As a kid growing up on the Jersey Shore, James Adams spent a lot of time hanging out with his grandparents.
“We basically lived with them,” he says. It was his grandparents—the Kinsleys—whose house he’d run to after school, before spending the afternoon on roller skates, snacking on matzo with butter. “They were always cooking obscure, you know, corned beef and potatoes and cabbage… You’re not the coolest kid on the block if you’re hanging out with your grandparents, eating matzo and boiled cabbage,” he laughs.
But today, Kinsley’s Smokehouse Deli—the nostalgic East Coast-style sandwich shop Adams named for his grandparents—is one of the coolest kids on the block. After popping up at Bar Brava and Bull’s Horn over the last year and a half, the very IYKYK Kinsley’s has landed a spot at The Market at Malcolm Yards, where it opened April 28.
Adams moved to Minneapolis five years ago and remembers looking around at the local sandwich scene and thinking, “What’s going on here?” The deli meats were sliced way too thick; the breads were just wrong. You wouldn’t do it that way back east. So he started playing around with his own pastrami recipe, the one that would become the centerpiece of Kinsley’s menu, and began pitching the concept to food halls around town.
No one was interested. They all worried about what kind of business a sandwich shop could bring in, especially during dinner. “Which, you’ve seen the sandwich—it’s like a steak,” Adams says of the cuts of meat that adorn his towering sandwiches. The owners of several food halls were unimpressed.
It wasn’t until he emailed Bar Brava, the Near North natural wine bar that’s hosted pop-ups from area favorites like Khue’s Kitchen (and which served as the incubator space for another great local sandwich shop, Marty’s Deli), that he got an enthusiastic response. It turns out owner Dan Rice lived in New York for a while, and like Adams, he was missing those East Coast deli sandwiches.
“OK, my first pop-up’s going to be at a natural wine bar with pastrami. This should go great,” Adams remembers thinking. And it actually did: At the first event, held in 2023, he sold out within about an hour and a half. Kinsley’s was invited back quickly. Adams, by day the kitchen manager at Bull’s Horn, was able to use the south Minneapolis dive as his commissary kitchen, where he brined and stored and smoked the meats.

Kinsley’s menu is tight: just three sandwiches, available with pastrami, smoked turkey, corned beef, or smoked tofu, along with two salads, matzo ball soup, a few sides, and a cannoli for dessert. But sinking your teeth into the soft, salty, savory pastrami, you won’t feel anything is missing. Just slightly smoky, the pleasantly fatty, thinly sliced cuts are piled high on Kinsley’s Reuben, then topped with snappy sauerkraut and gooey Swiss. The buttery bread comes from Breadsmith, who Adams says are making a “pretty legit” New York deli rye, and it’s a crucial component of this unforgettable sandwich.

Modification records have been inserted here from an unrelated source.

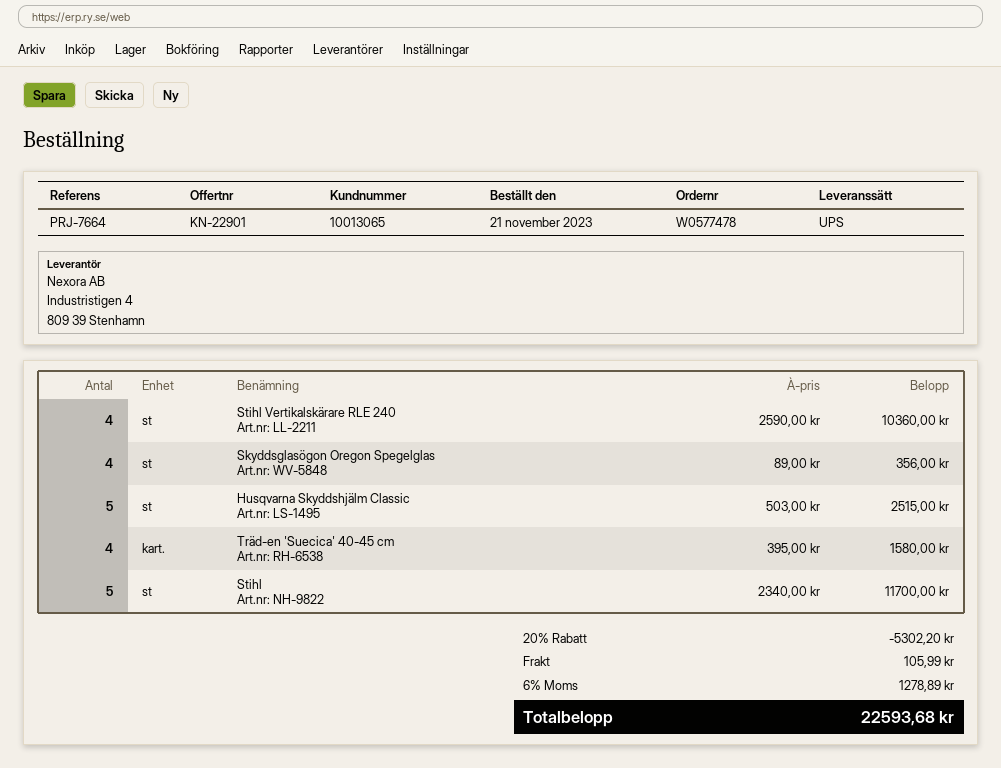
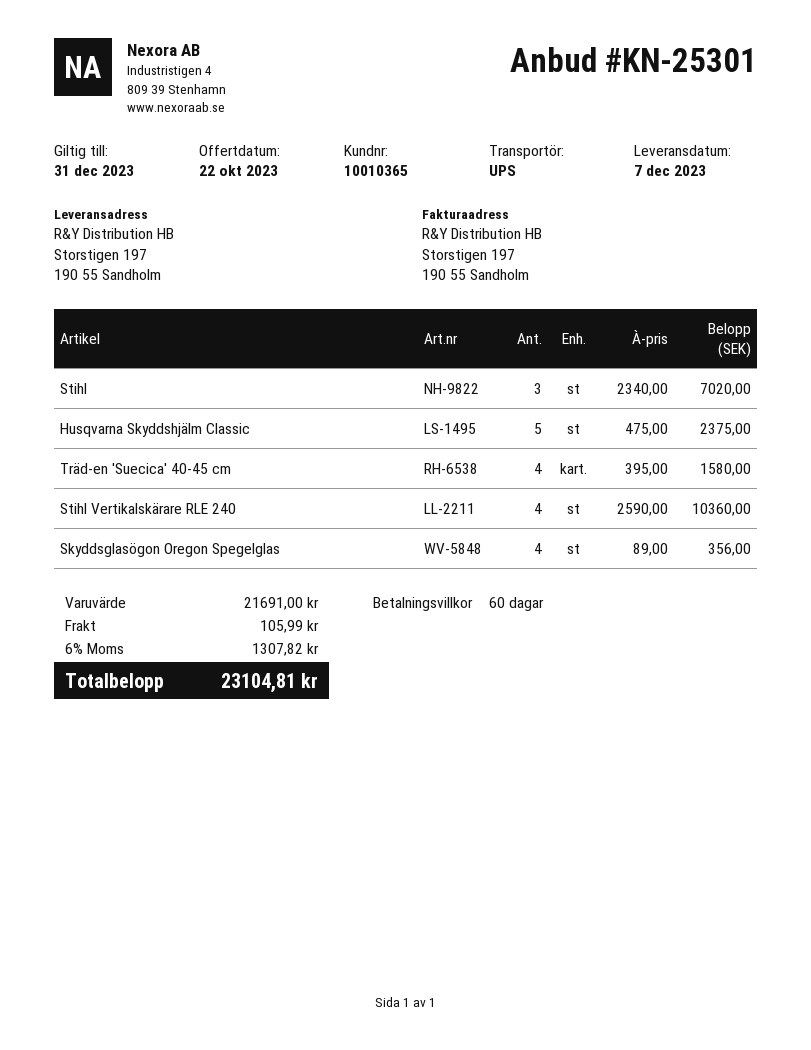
quote number: KN-22901 -> KN-25301
customer number: 10013065 -> 10010365
Husqvarna Skyddshjälm Classic: 5 x 503.00 = 2515.00 -> 5 x 475.00 = 2375.00
Stihl: 5 x 2340.00 = 11700.00 -> 3 x 2340.00 = 7020.00
discount: 20% = 5302.20 -> none
tax: 6% = 1278.89 -> 6% = 1307.82
total: 22593.68 -> 23104.81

What makes Kinsley’s pastrami so special? Adams lays out the more than weeklong process in an Instagram post: The brisket is brined for seven days, turning every day so that it brines evenly. On the seventh day, somewhat biblically, the meat is soaked in cold water to remove the excess brine and then rests, air drying overnight. The following day, it gets a little bit of mustard and Kinsley’s house pastrami rub, before returning to the cooler to set.
Finally, on day nine, the meat is smoked with hickory and applewood, then steamed. Only then is it ready to eat. And similar care is applied to Kinsley’s corned beef, as well as the outstanding turkey, which, on the Rachel, is paired with muenster cheese and fresh coleslaw. In the least annoying way possible: You can taste the love and care and time that goes into these sandwiches.
Now, all that deliciousness doesn’t come cheap. Each of the sandwiches we ordered from Kinsley’s was $21.60. But you really should think of it like a steak sandwich, or a lobster roll—this is not your average sandwich, but a special treat for satisfying a meaty craving. I’m not saying you should get one for lunch every day, but if you love pastrami, you absolutely should get one. Racket’s three meat-eating staffers agree: Kinsley’s makes the best Reuben we’ve had in the Twin Cities.
Look, I can’t tell you if a $20+ pastrami sandwich will be worth it for you. You’ll have to look inside yourself to answer that question. Maybe grab your smoked-meat-loving friend and split one; the sandwiches are certainly big enough for that.
And know that Adams cares about each and every hunk of meat as it goes from brining solution to smoker to slicer to your plate—he’s been working 13-hour days during this opening stretch at Malcolm Yards, the first time yet he’s had staffers helping prepare sandwiches.
“They’re all my little babies,” he says. “I’ve got four in there right now.”
Kinsley's Smokehouse Deli
Address: The Market at Malcolm Yards, 501 30th Ave. SE, Minneapolis
Hours: Sunday-Thursday 11 a.m.-9 p.m.; Friday and Saturday 11 a.m.-10 p.m.